16 Ekim 2012 Salı

Sözler-im ( Kendimden Alıntılar )

Nikrom Çelik'in "veciz" sözler olduğunu düşündüğü bazı sözleri burada derlenmektedir :)
***
Zehirden Arınmanın (Detoksun) Temelleri: Bisküvi, çikolata, şeker, şekerleme, lolipop, lokum, baklava, kazandibi, keşkül, kaymaklı ekmek kadayıfı, şekerpare, helva, makarna, elma şekeri, reçel, kolalı/gazlı içecek, tuz, alkollü içecek, kırmızı et, pirinç pilavı, beyaz ekmek, her türlü kutulanmış meyve suyu, her tür cips, poğaça, fındık ezmesi, krem peynir, su böreği, sigara böreği, dondurma, turşu, sucuk, pastırma, kahve vb.
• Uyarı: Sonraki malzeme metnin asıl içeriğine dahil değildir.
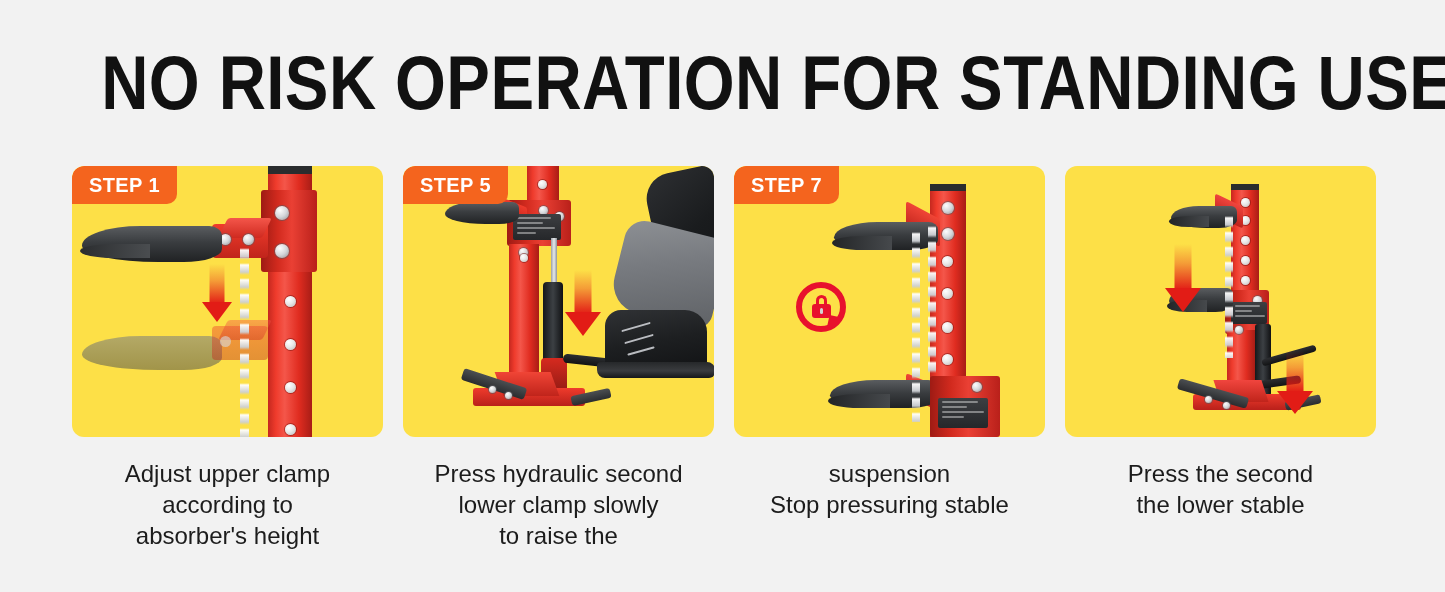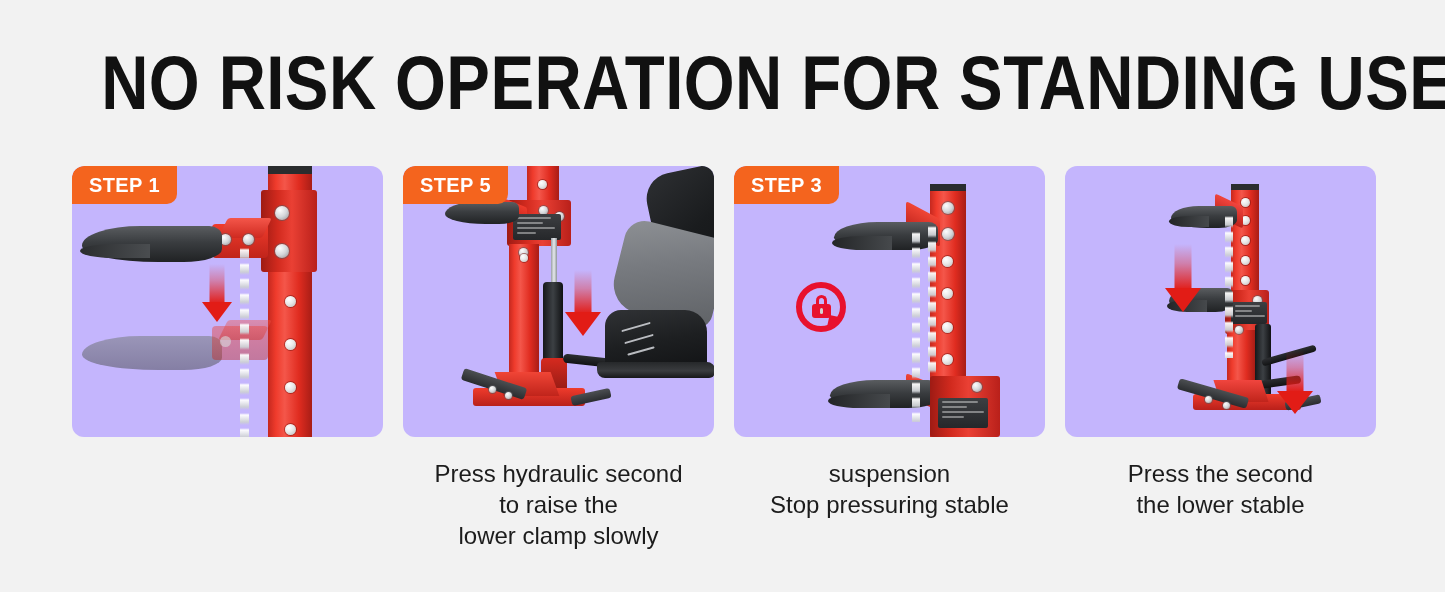"STEP 1" .panel { background: #c4b5fd -> #fde047 }
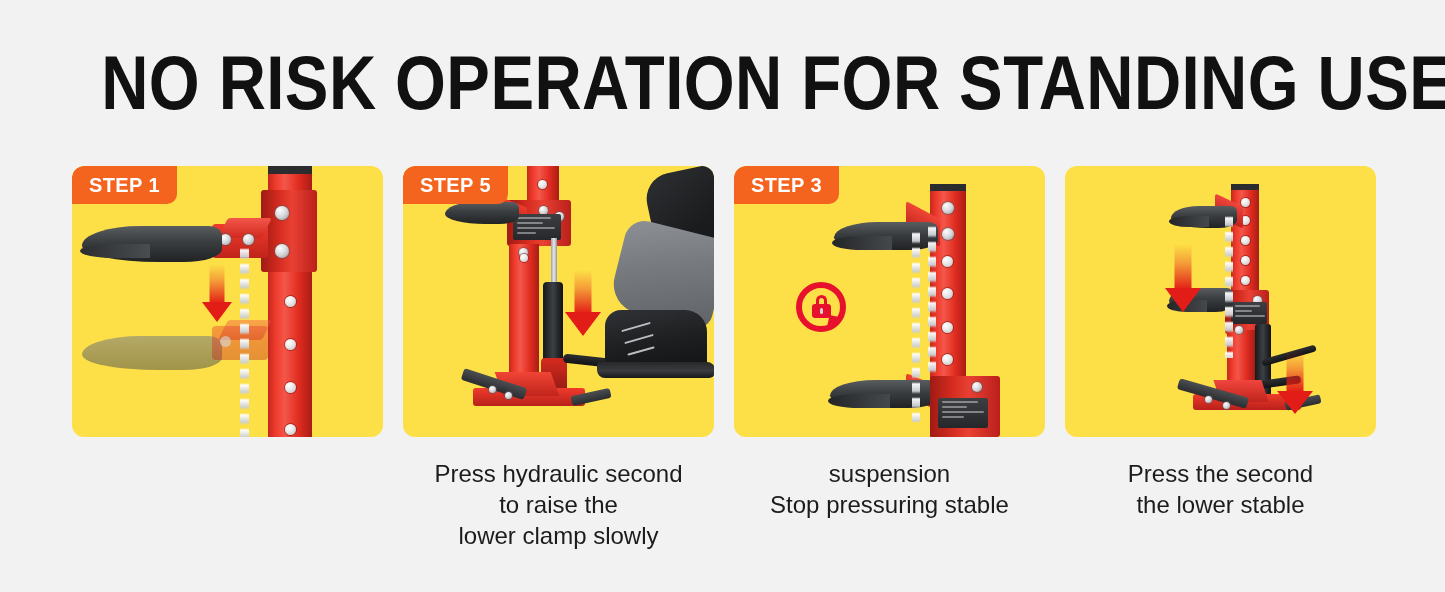"STEP 3" div.badge { text: 3 -> 7 }
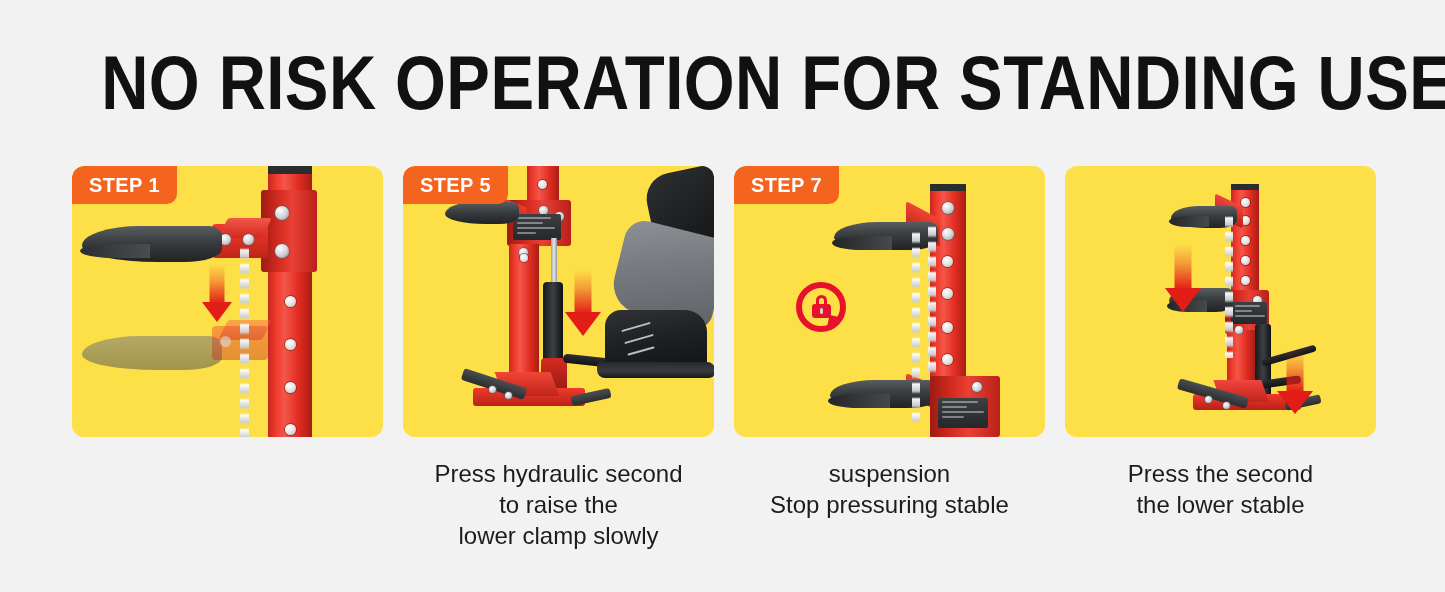"Adjust upper clamp" div.caption { html: none -> <div> <div>Adjust upper clamp</div> <div>according to</div> <div>absorber's height</div> </div> }
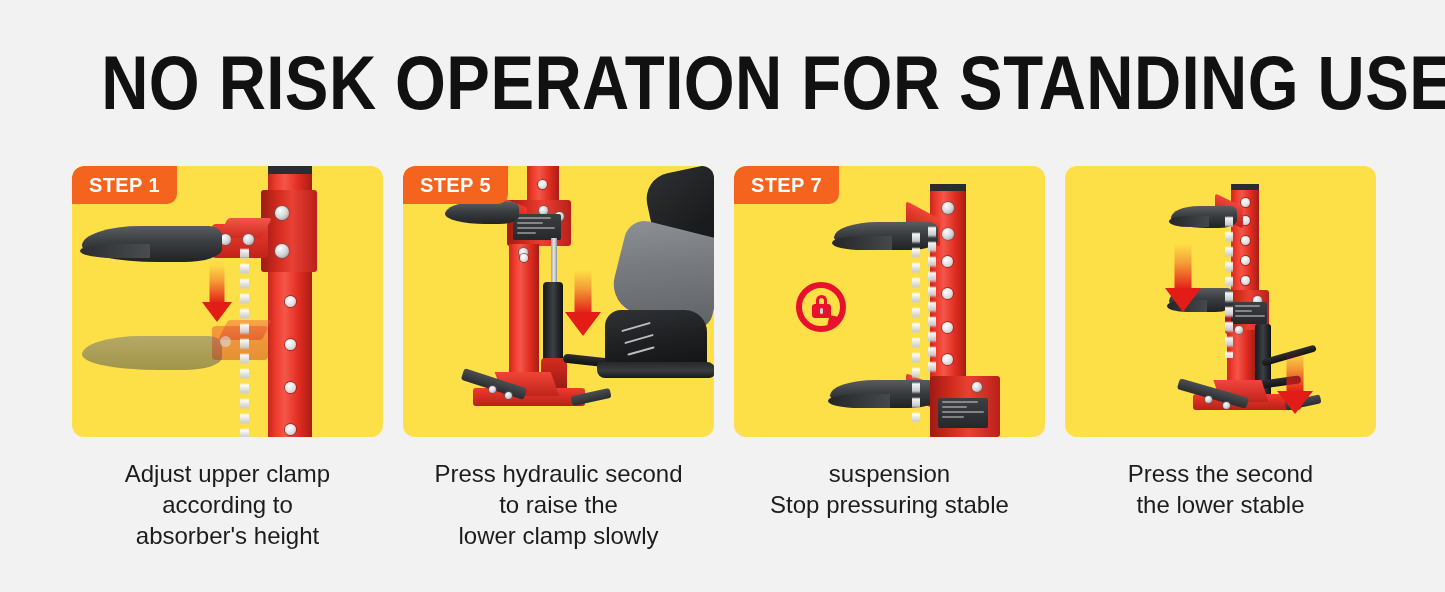"to raise the" div { order: before "lower clamp slowly" -> after "lower clamp slowly" }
YEME-İÇME-AZALT. Ve ters motivasyon maksadıyla Woody Allen'in şu sözünü duvarına as: "Yüz yaşına kadar yaşamak istemene sebep olan şeylerden uzak dur ki yüz yaşına kadar yaşayabilesin." {Ekim 2012}
***
Sağlama alınmamış çocuklar sağlam oluyor. {Yaz 2012}
***
Macar yönetmen Bela Tarr'ın 7 saat 1 dakika 36 saniye süren 1994 yapımı siyah - beyaz "Satantango / Şeytan Tangosu" filminden aklımda kalan: Çevresindekiler tarafından itilip kakılan ve görmezden gelinen kız çocuğu "oyun alanı" -aslında bir işkencehane- olarak boş bir binayı kullanmaktadır. Buradaki bir kirişe astığı pazar filesinde bir kediyi hapsetmiştir. Arada bir işkencehanesine gider ve kediyle, onu canından bezdiren cebelleşmelere girişir. Üzerindeki mutlak iktidarının tadını çıkarmak için kediyi fiziken ve ruhen ezer. Sonra bir gün yaşam mevhumundan büsbütün bıkar; kediye zorla fare zehirli süt içirir. Kedinin ölüsüyle yağmur altında saatlerce dolaşır. Bu dolaşma esnasında insanlarla iletişime geçme yönündeki iki cılız girişimi akamete uğrar (Çünkü onların yapacak daha önemli "iş"leri vardır). Bir yıkıntıya gider, bir avuç fare zehiri yer. Kedinin cesedine sımsıkı sarılıp ölmeye yatar. Ana-babalara, ana-baba adaylarına, çocuklarla çalışan mesleklerin erbaplarına ders olarak izlettirilmeli. Sevgisizlik ölüme - öldürmeye susatır insan evladını. [Filme 100 üzerinden 53; 10 üzerinden 5. Puanların çoğu özetlediğim bu akla ziyan bölüm için.] {Ekim 2012}
***
İlki 1974 tarihli olan Emmanuelle filmlerinde senaryo ve "geçim belası" gereği sergilediği çıplak bedeni ile bir kaç kuşak erkeğe hayal gücü takviyesi yapan Hollandalı aktris Sylvia Kristel, 60 yaşında kanserden öldü. {18 Ekim 2012}
"Yalan Dünya" dizisi hakkında: İnsanlarımız iyisiyle kötüsüyle biraz doğucul biraz da batıcıl yaşıyor. Kişilik farklılıkları ve kültürlenmenin farklı işleyişiyle "daha fazla batıcıl" ya da "daha fazla doğucul" saflara geçiyorlar. Kör topal da olsa batıcıl hayat tarzını yaşamında daha ön plana çıkarmış insanları en etkili biçimde "muhafazakar" / "dindar" düşünürler değil, Gülse Birsel eleştiriyor.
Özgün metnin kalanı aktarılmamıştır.